What to produce – In the entries that follow, find every line containing "默认情况下" and copy it.

Change detection data
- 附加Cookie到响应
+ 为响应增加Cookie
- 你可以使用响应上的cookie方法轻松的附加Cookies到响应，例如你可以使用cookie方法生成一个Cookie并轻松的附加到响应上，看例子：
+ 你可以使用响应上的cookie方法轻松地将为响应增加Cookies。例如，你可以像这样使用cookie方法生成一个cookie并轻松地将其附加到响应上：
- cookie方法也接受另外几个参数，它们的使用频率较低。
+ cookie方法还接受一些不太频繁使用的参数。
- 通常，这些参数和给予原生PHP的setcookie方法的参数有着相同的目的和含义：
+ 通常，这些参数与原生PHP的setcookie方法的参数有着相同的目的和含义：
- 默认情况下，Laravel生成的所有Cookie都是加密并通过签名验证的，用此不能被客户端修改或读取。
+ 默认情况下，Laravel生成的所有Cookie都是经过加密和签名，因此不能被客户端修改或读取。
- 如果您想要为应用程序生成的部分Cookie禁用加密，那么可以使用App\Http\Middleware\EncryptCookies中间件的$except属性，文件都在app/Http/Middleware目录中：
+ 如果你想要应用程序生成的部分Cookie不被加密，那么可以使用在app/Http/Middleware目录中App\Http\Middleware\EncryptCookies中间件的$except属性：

Answer box –
- 默认情况下，Laravel生成的所有Cookie都是加密并通过签名验证的，用此不能被客户端修改或读取。
+ 默认情况下，Laravel生成的所有Cookie都是经过加密和签名，因此不能被客户端修改或读取。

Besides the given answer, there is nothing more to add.